I'm confused by how an FM-index is built from a genome with multiple chromosomes (or more generically, any multi-sequence file). I understand the principles of the BWT, but do aligners such as BWA and Bowtie compute a separate BWT for each sequence or do they concatenate all sequences then compute a single BWT?
I'm interested to know for the sake of it but also because I need to include the mitochondrial and chloroplast genomes in an index, but BWA has one indexing method (IS) that can't handle a 'database' more than 2 Gbp while the other method (BWTSW) can't handle databases smaller than 10 Mbp (the organelle genomes are smaller than this...)
I just don't know if 'database' in the documentation means the sum of all sequences or whether each sequence is considered a separate database.

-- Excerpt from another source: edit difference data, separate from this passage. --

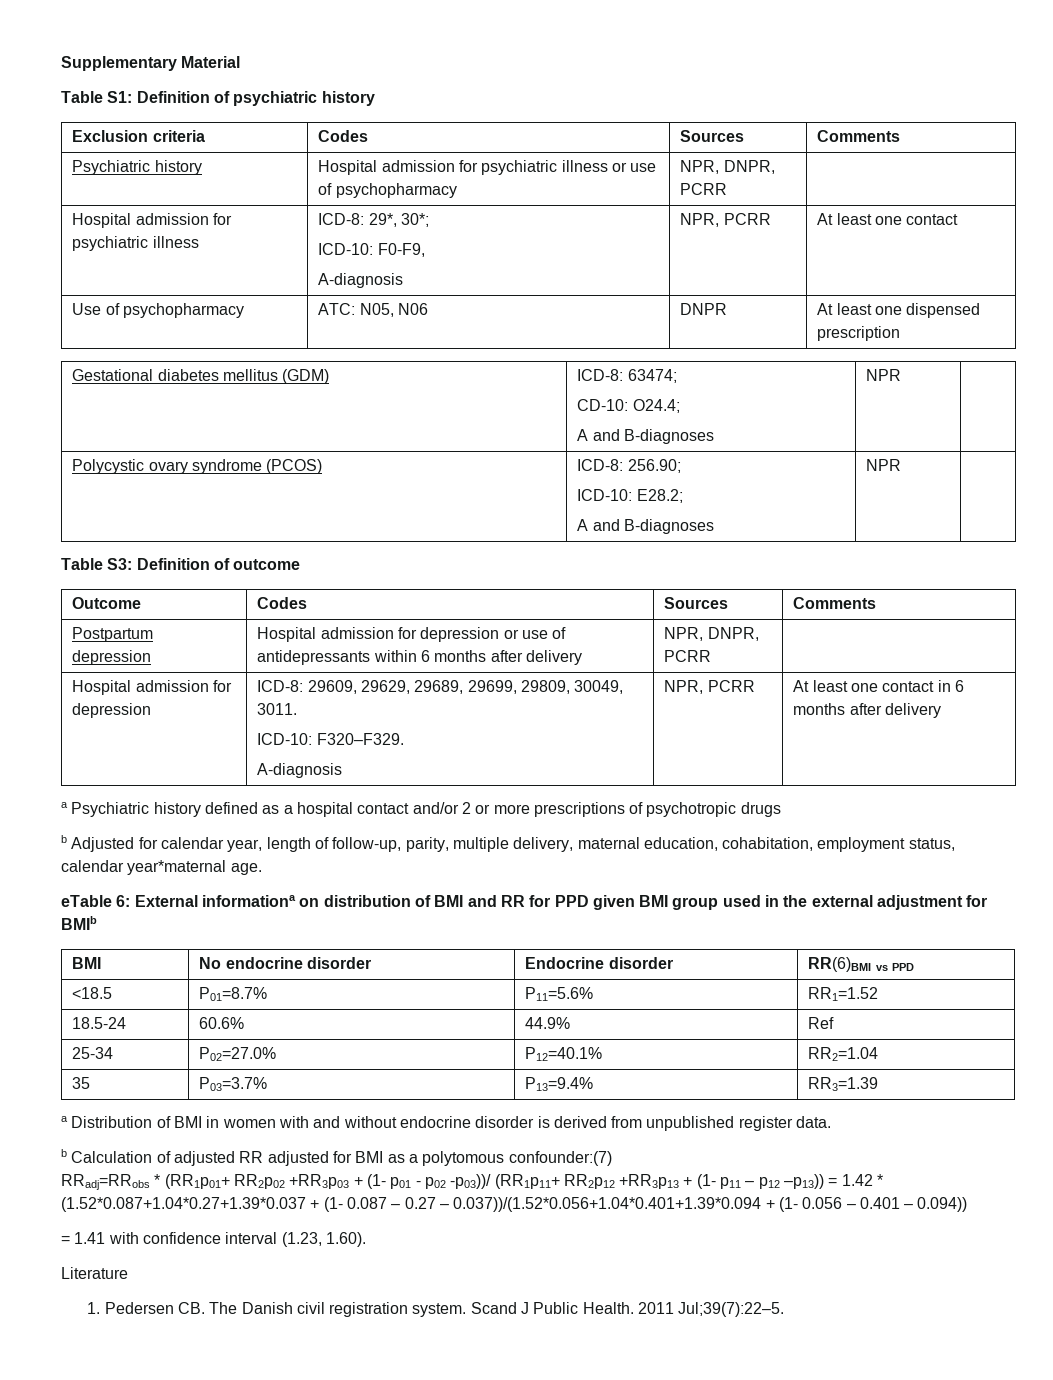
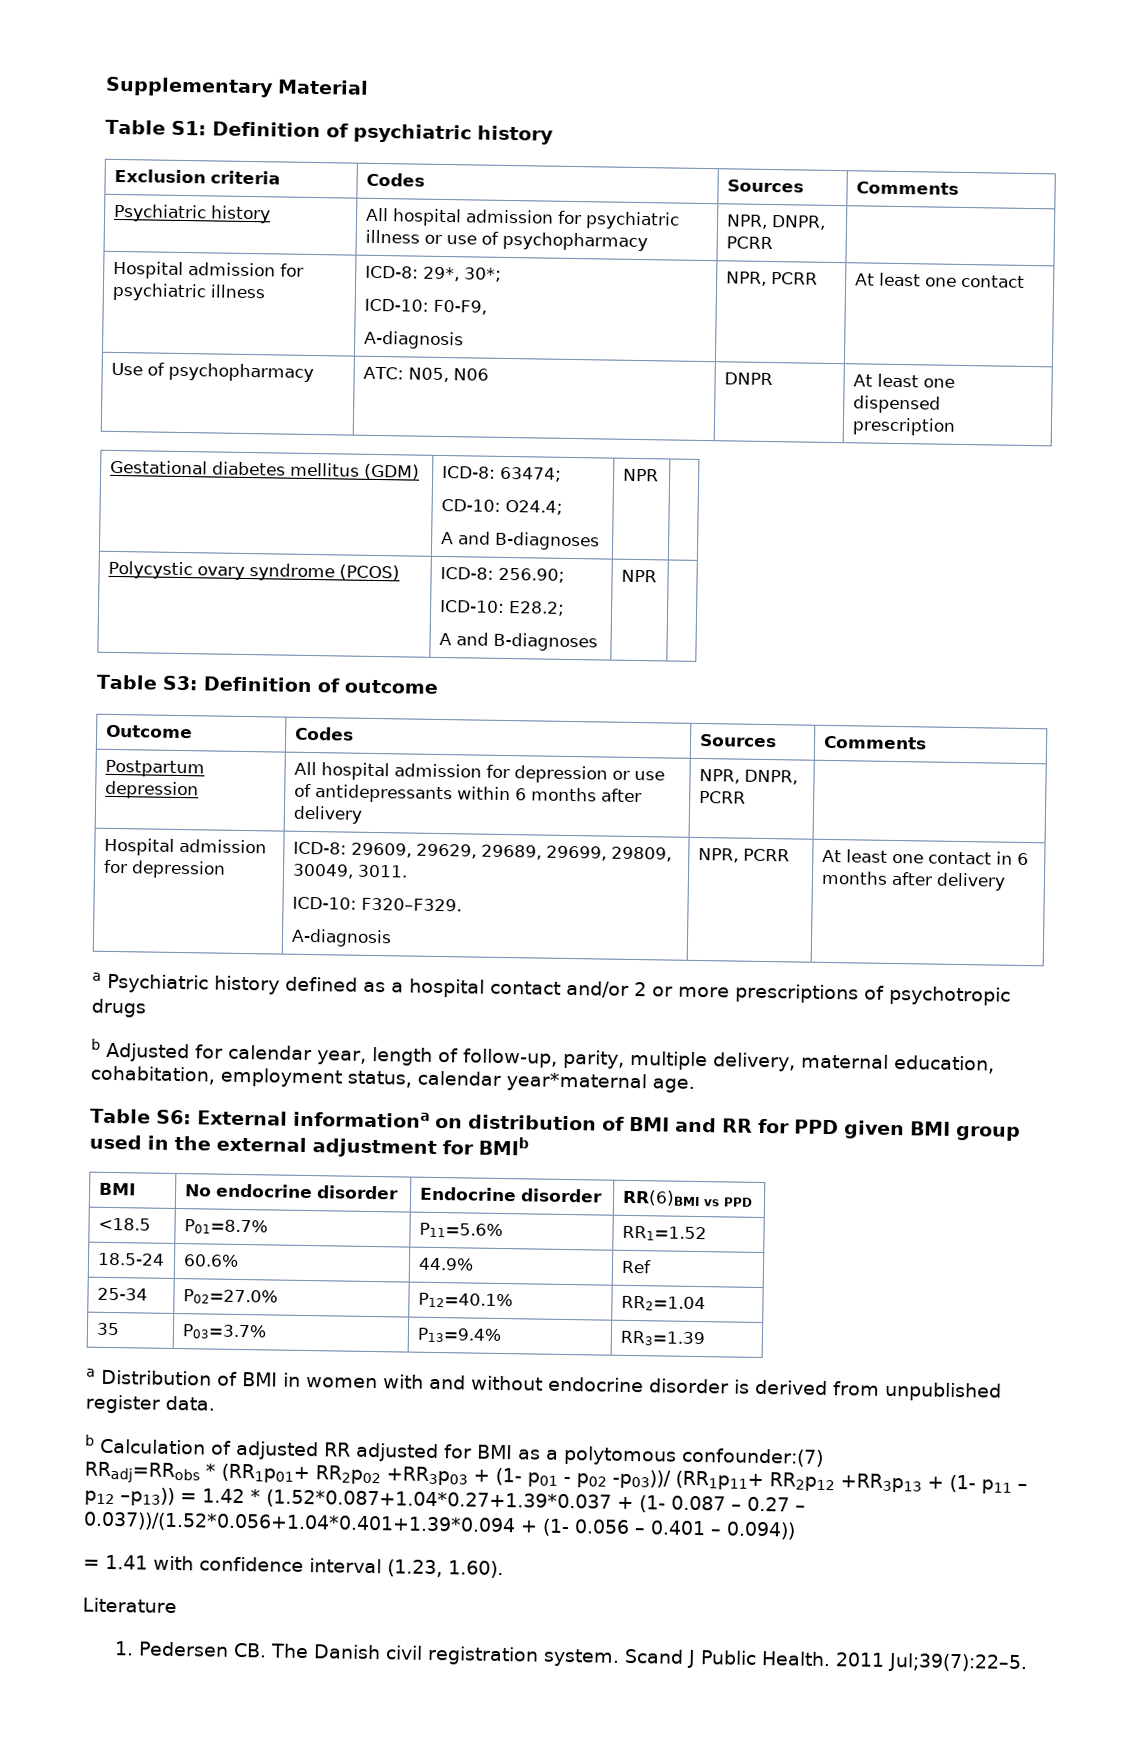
- Psychiatric history | Hospital admission for psychiatric illness or use of psychopharmacy | NPR, DNPR, PCRR |
+ Psychiatric history | All hospital admission for psychiatric illness or use of psychopharmacy | NPR, DNPR, PCRR |
- Postpartum depression | Hospital admission for depression or use of antidepressants within 6 months after delivery | NPR, DNPR, PCRR |
+ Postpartum depression | All hospital admission for depression or use of antidepressants within 6 months after delivery | NPR, DNPR, PCRR |
- eTable 6: External informationa on distribution of BMI and RR for PPD given BMI group used in the external adjustment for BMIb
+ Table S6: External informationa on distribution of BMI and RR for PPD given BMI group used in the external adjustment for BMIb

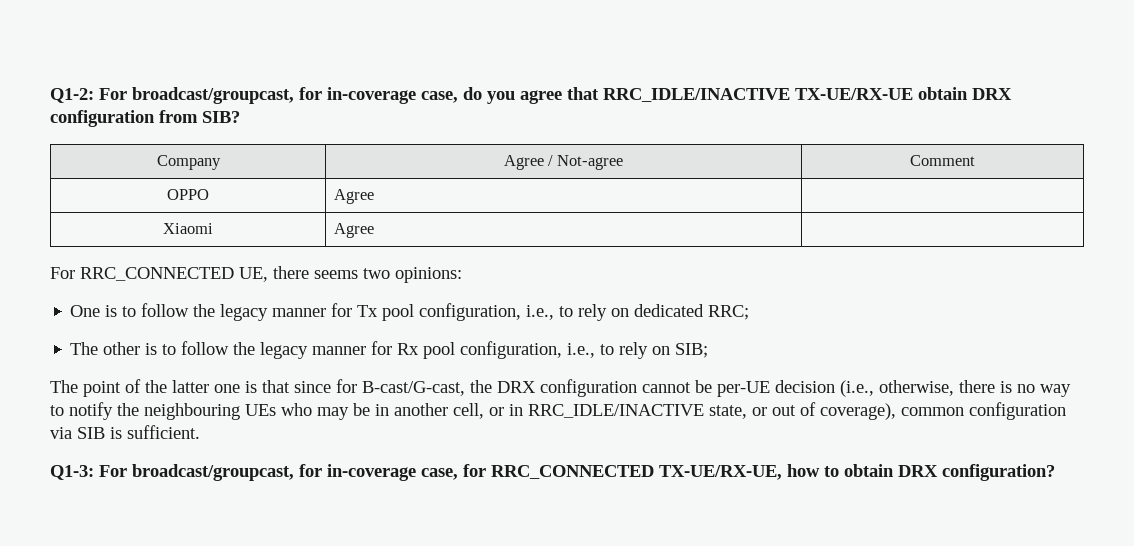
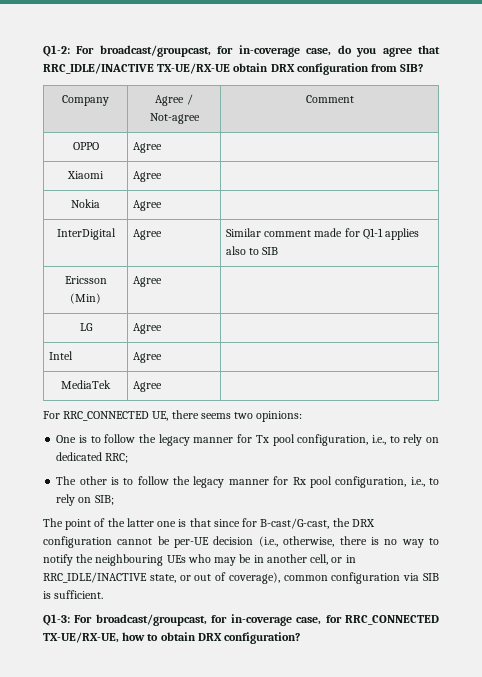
+ Nokia | Agree |
+ InterDigital | Agree | Similar comment made for Q1-1 applies also to SIB
+ Ericsson (Min) | Agree |
+ LG | Agree |
+ Intel | Agree |
+ MediaTek | Agree |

If the sequences are all concatenated then BWTSW should work fine, but otherwise it seems neither single indexing method works for both the large chromosomes I have to deal with and the tiny organelle genomes.
Thanks for your time!
Since a single index is built for one multi-fasta reference that should all count towards the size of the
database
. Someone with right programming chops will need to confirm if that interpretation is technically correct.Thanks for your answer. Ok brilliant, that is the crux of the matter. If a single Burrows-Wheeler transformation is conducted on the whole concatenated sequence then yes, the BWA BWTSW indexer should work.